- WORK INSTRUCTIONS: Copy, from the data below, every line that has "none" in it.

- MATERIAL SHOWN:

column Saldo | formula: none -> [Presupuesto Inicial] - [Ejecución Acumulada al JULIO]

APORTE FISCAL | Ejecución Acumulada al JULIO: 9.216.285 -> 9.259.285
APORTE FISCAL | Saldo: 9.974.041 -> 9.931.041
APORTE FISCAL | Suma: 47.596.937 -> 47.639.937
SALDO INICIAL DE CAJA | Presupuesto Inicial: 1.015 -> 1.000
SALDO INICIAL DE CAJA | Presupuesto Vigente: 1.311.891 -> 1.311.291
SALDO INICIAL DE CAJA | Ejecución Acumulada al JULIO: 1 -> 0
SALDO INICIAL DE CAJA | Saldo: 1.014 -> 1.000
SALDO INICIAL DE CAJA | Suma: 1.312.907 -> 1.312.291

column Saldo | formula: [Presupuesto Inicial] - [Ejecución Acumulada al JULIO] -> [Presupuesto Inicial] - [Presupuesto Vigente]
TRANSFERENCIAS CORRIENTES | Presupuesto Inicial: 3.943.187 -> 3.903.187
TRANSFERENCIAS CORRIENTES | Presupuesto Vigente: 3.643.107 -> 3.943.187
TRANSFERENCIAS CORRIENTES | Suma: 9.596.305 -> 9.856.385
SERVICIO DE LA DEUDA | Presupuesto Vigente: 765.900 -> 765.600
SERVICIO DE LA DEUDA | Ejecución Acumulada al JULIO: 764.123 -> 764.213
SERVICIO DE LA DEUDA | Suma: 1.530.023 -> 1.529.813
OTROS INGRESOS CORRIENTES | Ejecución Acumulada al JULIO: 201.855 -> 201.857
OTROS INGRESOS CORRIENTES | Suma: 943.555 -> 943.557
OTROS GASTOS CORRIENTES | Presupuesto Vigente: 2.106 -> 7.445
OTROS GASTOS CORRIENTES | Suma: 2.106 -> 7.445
...
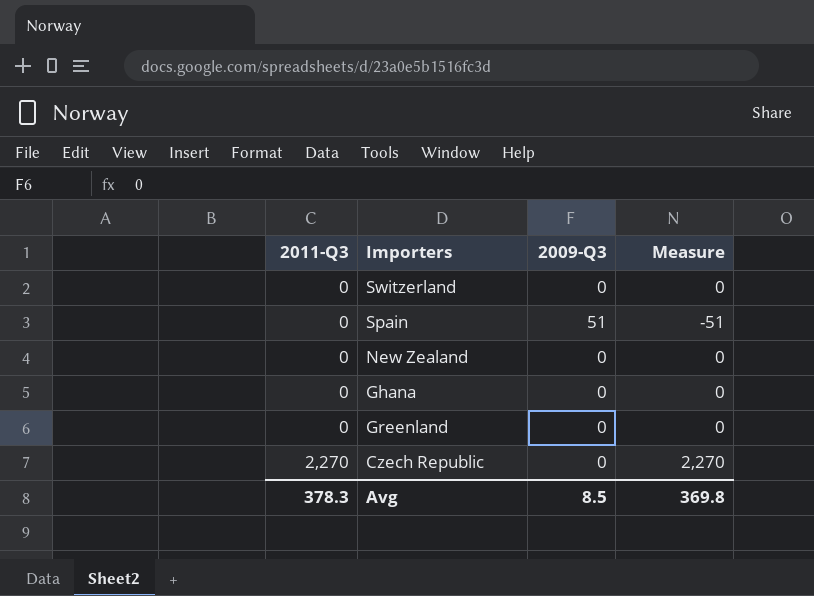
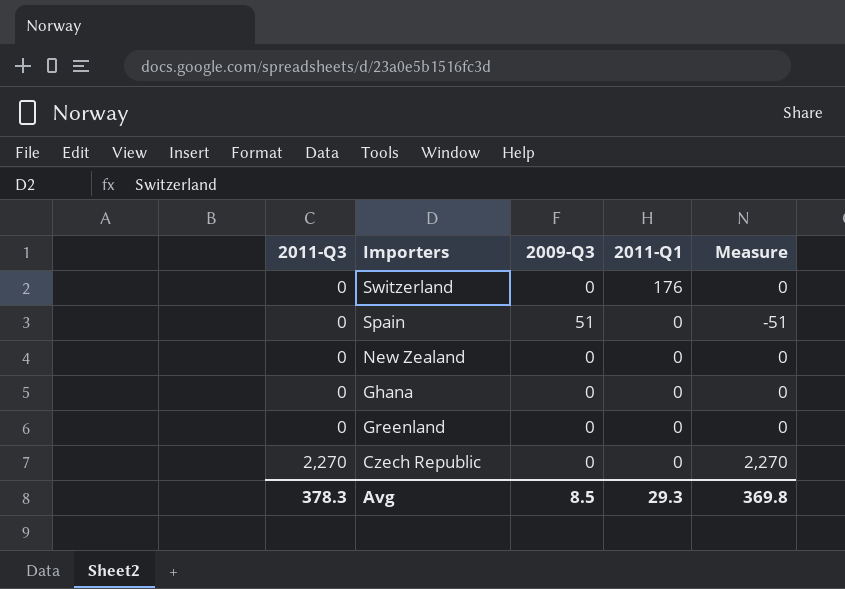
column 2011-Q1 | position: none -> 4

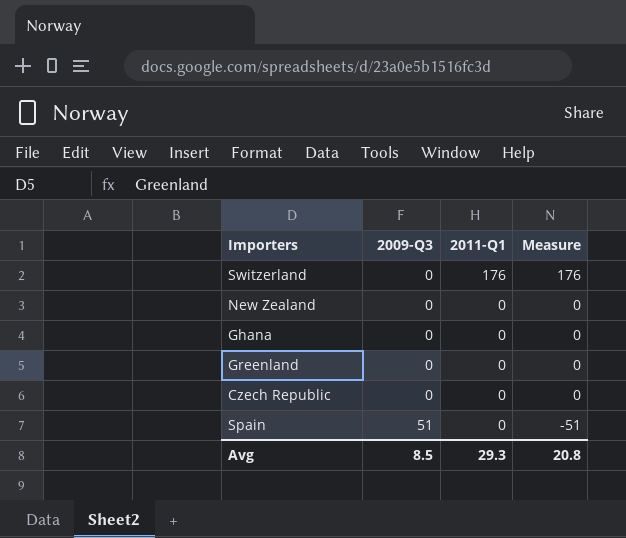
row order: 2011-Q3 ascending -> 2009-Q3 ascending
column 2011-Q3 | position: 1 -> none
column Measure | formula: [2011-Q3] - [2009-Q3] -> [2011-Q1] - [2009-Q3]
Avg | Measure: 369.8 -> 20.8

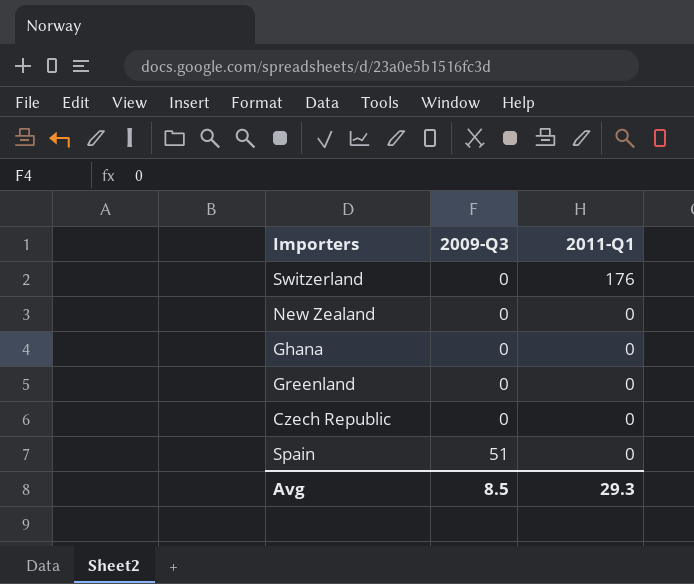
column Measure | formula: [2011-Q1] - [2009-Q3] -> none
--
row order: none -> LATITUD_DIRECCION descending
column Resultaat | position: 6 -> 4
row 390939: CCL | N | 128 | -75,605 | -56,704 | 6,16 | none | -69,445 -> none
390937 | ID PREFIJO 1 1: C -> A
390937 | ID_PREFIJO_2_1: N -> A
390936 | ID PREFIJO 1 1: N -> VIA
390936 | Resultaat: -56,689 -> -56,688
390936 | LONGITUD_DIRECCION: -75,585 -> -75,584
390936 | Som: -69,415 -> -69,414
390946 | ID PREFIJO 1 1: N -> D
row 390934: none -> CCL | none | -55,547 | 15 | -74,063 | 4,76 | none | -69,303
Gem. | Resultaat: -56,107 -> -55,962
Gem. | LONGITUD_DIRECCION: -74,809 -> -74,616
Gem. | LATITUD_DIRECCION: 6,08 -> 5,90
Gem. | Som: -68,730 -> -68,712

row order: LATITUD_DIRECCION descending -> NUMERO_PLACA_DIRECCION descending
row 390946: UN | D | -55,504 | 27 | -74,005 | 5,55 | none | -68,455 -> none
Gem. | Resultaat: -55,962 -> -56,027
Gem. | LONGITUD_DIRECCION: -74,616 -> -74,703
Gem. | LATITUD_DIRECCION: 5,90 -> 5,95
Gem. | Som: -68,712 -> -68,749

- SOLUTION FOR THIS TASK:
column Saldo | formula: none -> [Presupuesto Inicial] - [Ejecución Acumulada al JULIO]
column 2011-Q1 | position: none -> 4
column 2011-Q3 | position: 1 -> none
column Measure | formula: [2011-Q1] - [2009-Q3] -> none
row order: none -> LATITUD_DIRECCION descending
row 390939: CCL | N | 128 | -75,605 | -56,704 | 6,16 | none | -69,445 -> none
row 390934: none -> CCL | none | -55,547 | 15 | -74,063 | 4,76 | none | -69,303
row 390946: UN | D | -55,504 | 27 | -74,005 | 5,55 | none | -68,455 -> none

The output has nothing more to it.